▶ **Directions**: Say how many lines of the records include the string "cursorline". Nothing else belongs in the answer.

▶ **Extracted material**:
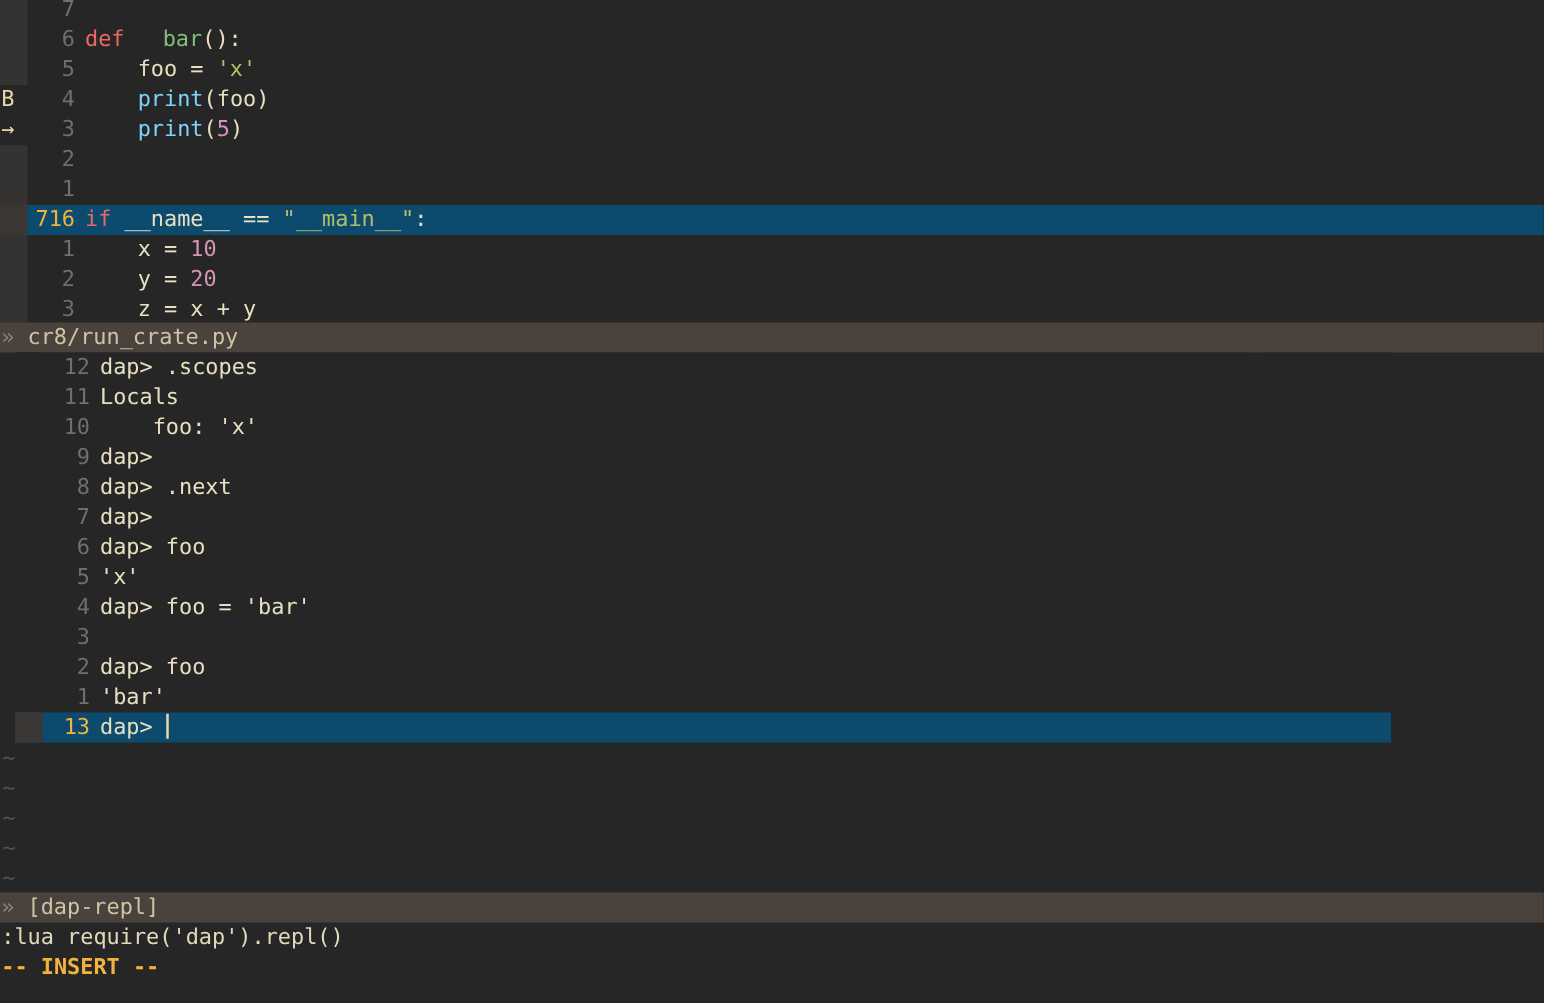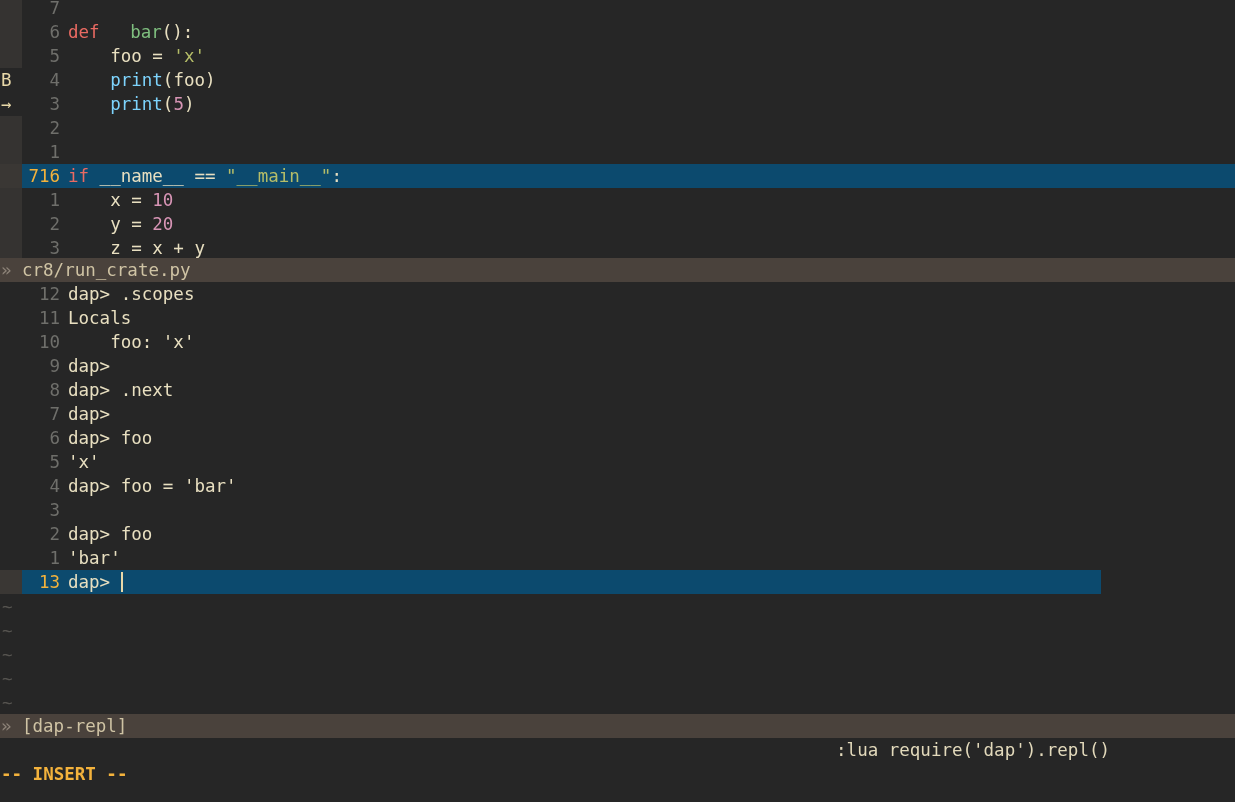--- a/index.html
+++ b/index.html
@@ -96,21 +96,21 @@
     color: #8d8378;
     padding-left: 1px;
     box-sizing: border-box;
   }
   #editor-status { top: 258px; }
   #repl-status   { top: 714px; }
 
   
   #repl {
     position: absolute;
-    left: 0; top: 282px;
+    left: 12px; top: 282px;
     width: 1101px;
     height: 432px;
     background: #262626;
     overflow: hidden;
   }
   #repl .row.cursorline { background: #0c4a6e; }
   #repl .row.cursorline .sign { background: #3a3734; }
   #repl .sign { background: #262626; color: transparent; }
 
   
@@ -151,21 +151,20 @@
     position: absolute;
     left: 0; top: 738px;
     width: 1110px;
     height: 24px;
     line-height: 24px;
     color: #e2d9bb;
     white-space: pre;
     padding-left: 1px;
     box-sizing: border-box;
     font-size: 17.5px;
-    text-align: right;
   }
   #modeline {
     position: absolute;
     left: 0; top: 762px;
     width: 1087px;
     height: 24px;
     line-height: 24px;
     white-space: pre;
     padding-left: 1px;
     box-sizing: border-box;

▶ **Exercise output**: 2